The authors used integer programming to decide where to place the sensors. They called their particular method Mixed Integer Programming, but I was unable to see how it was different from normal integer programming due to their descriptionl. Their method minimized the number of unprotected people, with DV's of whether or not to place a sensor at a location.
They used their MIP method on three pipe networks: two example networks from EPANet and one real network. For each network, they found the flow patterns every six hours in a 24 hour period (4 patterns per network). Then they estimated population density served by the nodes and the risk probability for each node, and introduced noise to account for the uncertainty of the exact values. Then they ran their MIP for each model to calculate the population not covered by varying numbers of sensors. They found that, as the number of sensors increases, the number of people not protected by the sensors decreases.

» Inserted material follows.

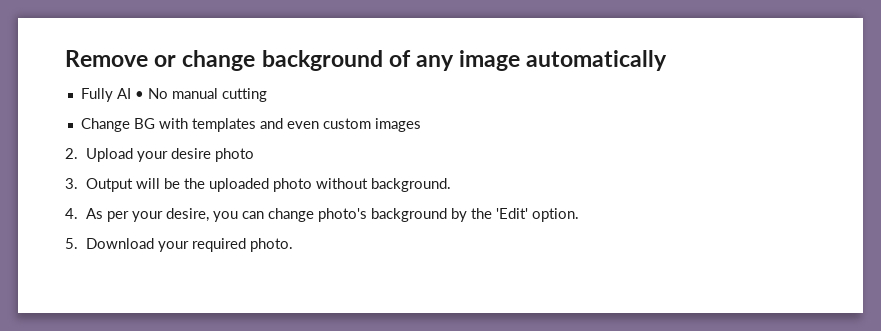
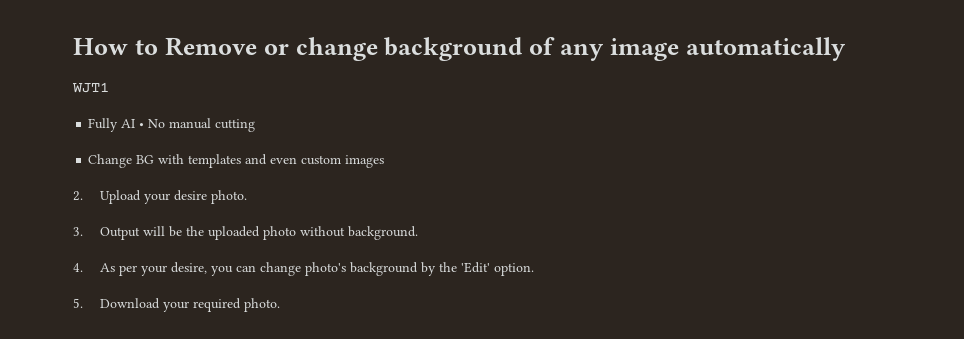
(65, 58) none -> [73,38,158,55] How to
(668, 60) none -> [72,82,109,93] // WJT1
[215,148,255,162] photo -> [211,190,248,204] photo.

For me, this article was confusing at times. I couldn't really understand how their programming method is different than integer programming, and their explanation of how they were using noise wasn't clear. The discussion on sensor placement sensibility, while interesting, didn't seem to add much to their final conclusions.
I feel like, if sensors were to be placed in a real network using a similar network, it would be important not to neglect time as the authors did in this paper, as it is vital when developing emergency management procedures for once the contaminant is detected. Also, the placement of sensors (industrial vs commercial vs residential) could become a contentious issue for a real network, whereas this paper glosses over that.